Actually, that can apply to many things, and it's especially important in this case. When separated, ants can't do much of anything, and are extremely vulnerable. However, when combined, they're a force to be reckoned with. Not only can they work together during the rain to ensure that no one drowns, but taking in the fact that one colony also has about as many brain cells as a human, you can certainly see they're quite intelligent. It really makes me wonder what they're full potential is.

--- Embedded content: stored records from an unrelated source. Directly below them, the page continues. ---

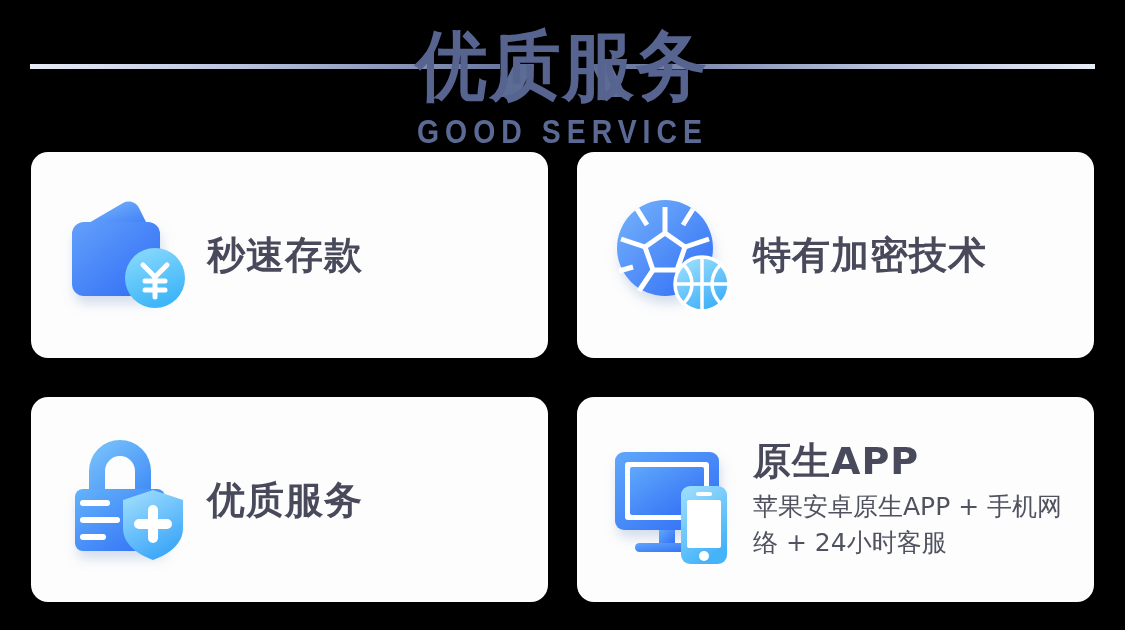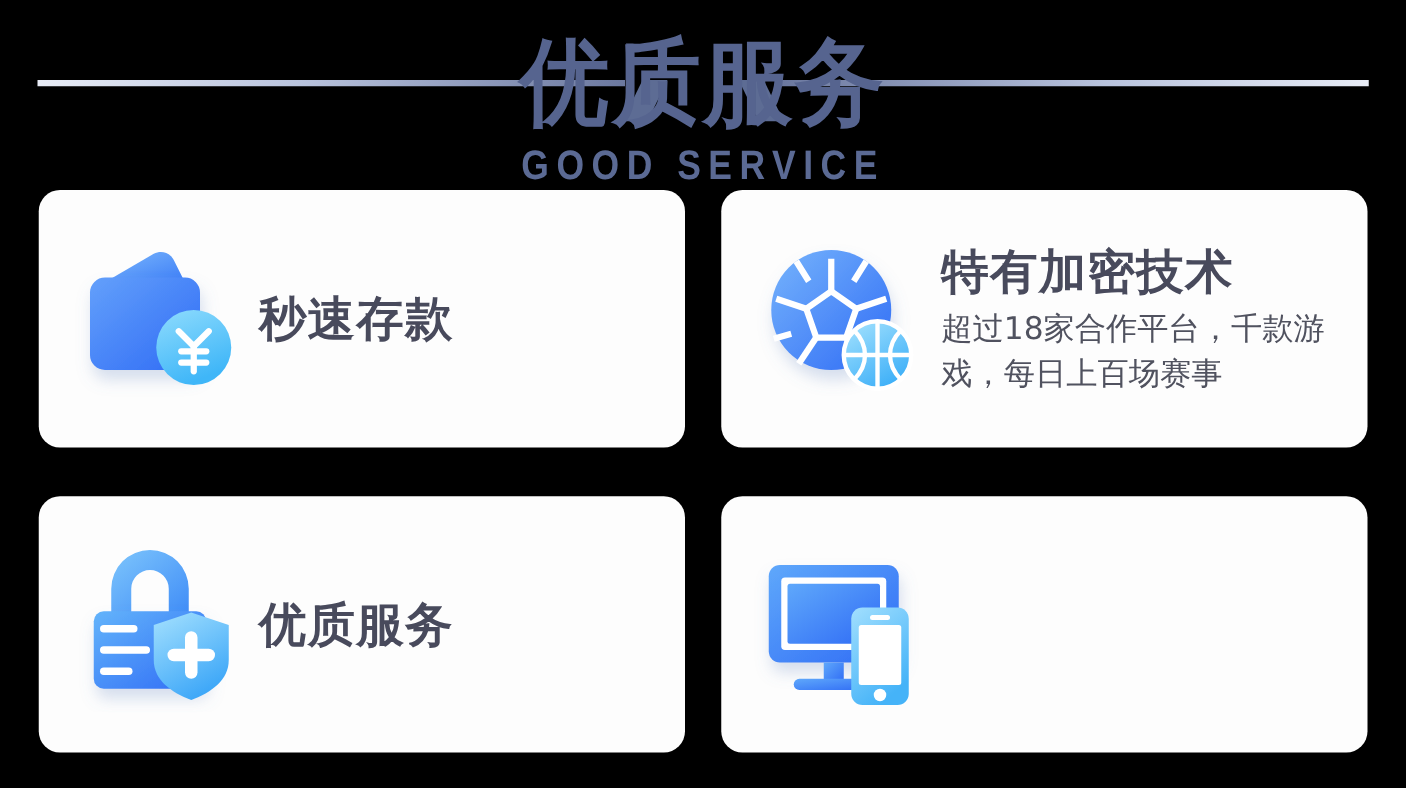--- a/index.html
+++ b/index.html
@@ -220,7 +220,6 @@
     </div>
     <div class="card-text">
       <div class="card-title">特有加密技术</div>
-      <div class="card-sub wide">超过18家合作平台，千款游戏，每日上百场赛事</div>
     </div>
   </div>
 

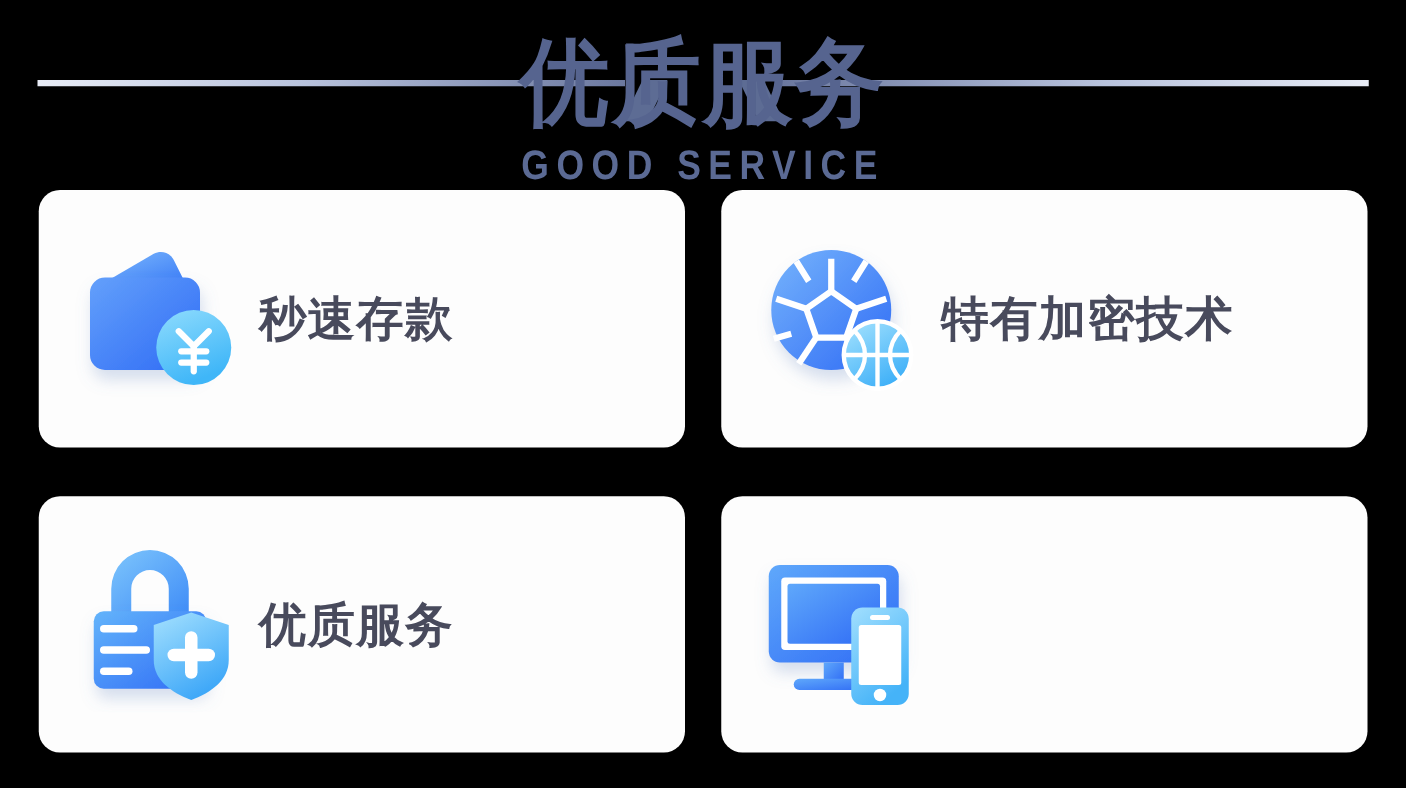--- a/index.html
+++ b/index.html
@@ -300,6 +300,10 @@
         <circle cx="101" cy="126" r="5" fill="#ffffff"></circle>
       </svg>
     </div>
+    <div class="card-text">
+      <div class="card-title">原生APP</div>
+      <div class="card-sub wide">苹果安卓原生APP + 手机网络 + 24小时客服</div>
+    </div>
   </div>
 
 </div>

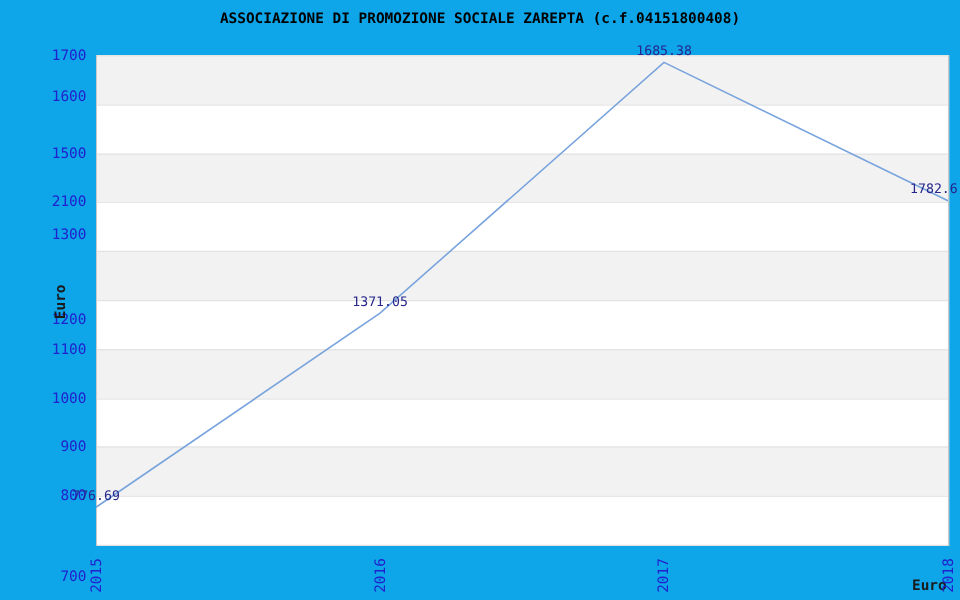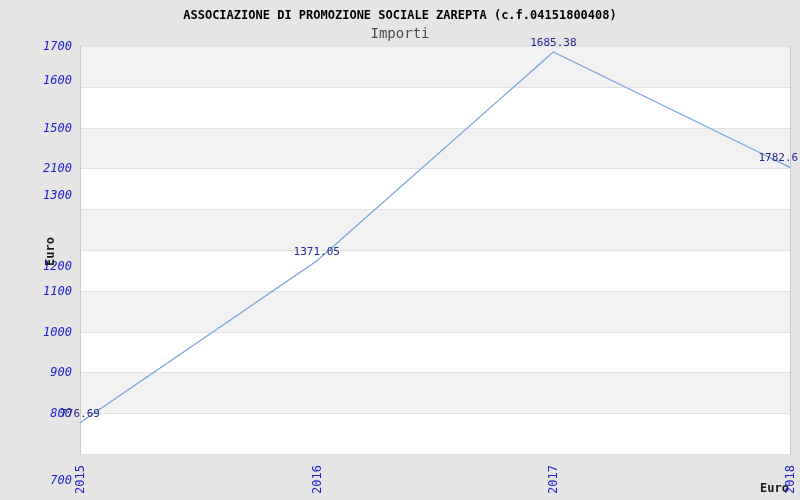--- a/index.html
+++ b/index.html
@@ -4,7 +4,7 @@
 <style>
   html,body{margin:0;padding:0;background:#fff;}
   #canvas{
-    position:relative;width:800px;height:500px;background:#e5e5e5;overflow:hidden;
+    position:relative;width:800px;height:500px;background:#0ea5e9;overflow:hidden;
     font-family:"DejaVu Sans Mono","Liberation Mono",monospace;
   }
   .title{

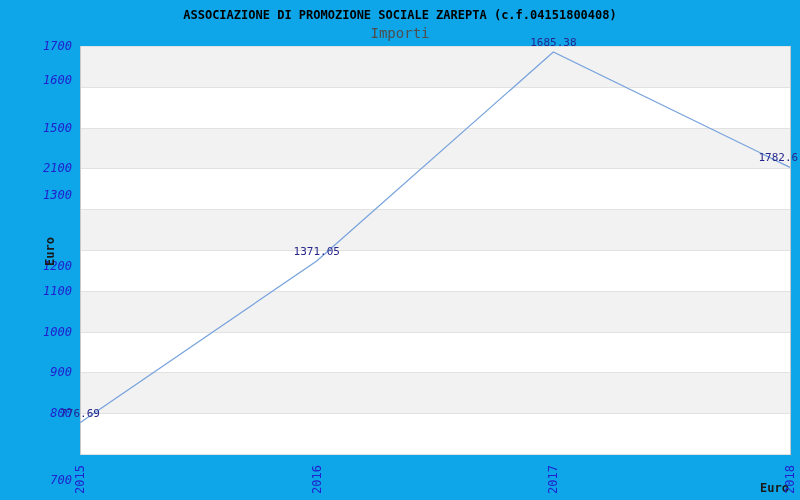--- a/index.html
+++ b/index.html
@@ -43,7 +43,6 @@
 
 <div id="canvas">
   <div class="title" style="color: rgb(0, 0, 0);">ASSOCIAZIONE DI PROMOZIONE SOCIALE ZAREPTA (c.f.04151800408)</div>
-  <div class="subtitle" style="color: rgb(77, 77, 77);">Importi</div>
 
   <div id="plot">
       <div class="band" style="top: 0px; height: 40.8px; background: rgb(242, 242, 242);"></div>

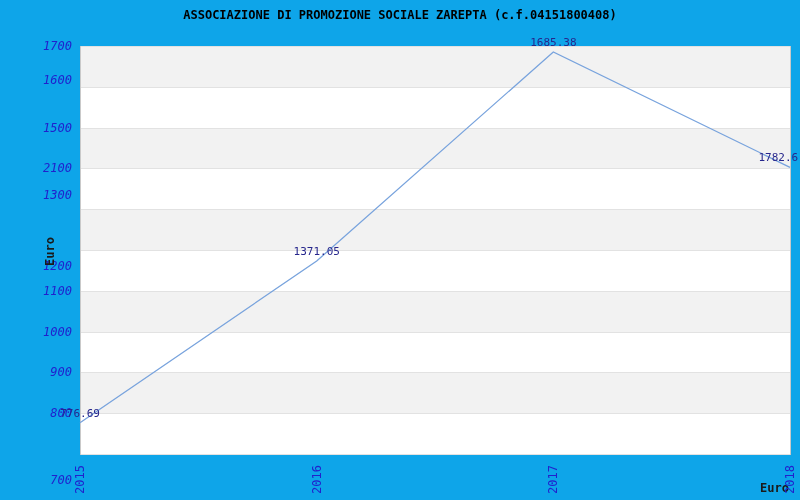--- a/index.html
+++ b/index.html
@@ -25,7 +25,7 @@
   #line-svg{position:absolute;left:0;top:0;pointer-events:none;}
   .ytick{
     position:absolute;left:12px;width:60px;height:14px;line-height:14px;
-    text-align:right;font-size:12px;font-style:italic;
+    text-align:right;font-size:12px;
   }
   .xtick{
     position:absolute;font-size:12px;line-height:14px;white-space:nowrap;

By Euroxati — On Sep 19, 2014

I'm pretty sure that ants surviving floods is something that most people have thought about, especially at a very young age, as that certainly was the case for me. I mean, considering how whenever it rains, water soaks into the ground, you would think that most ants would drown, since they don't have a way to defend themselves. However, this doesn't seem to be the case here, as the tenacity of ants strikes once again. On a final note, after reading some aspects of this article, has anyone else noticed the somewhat unusual similarities between ants and humans? Perhaps all these years, we've been underestimating them, as their strength and determination proves to be absolutely phenomenal.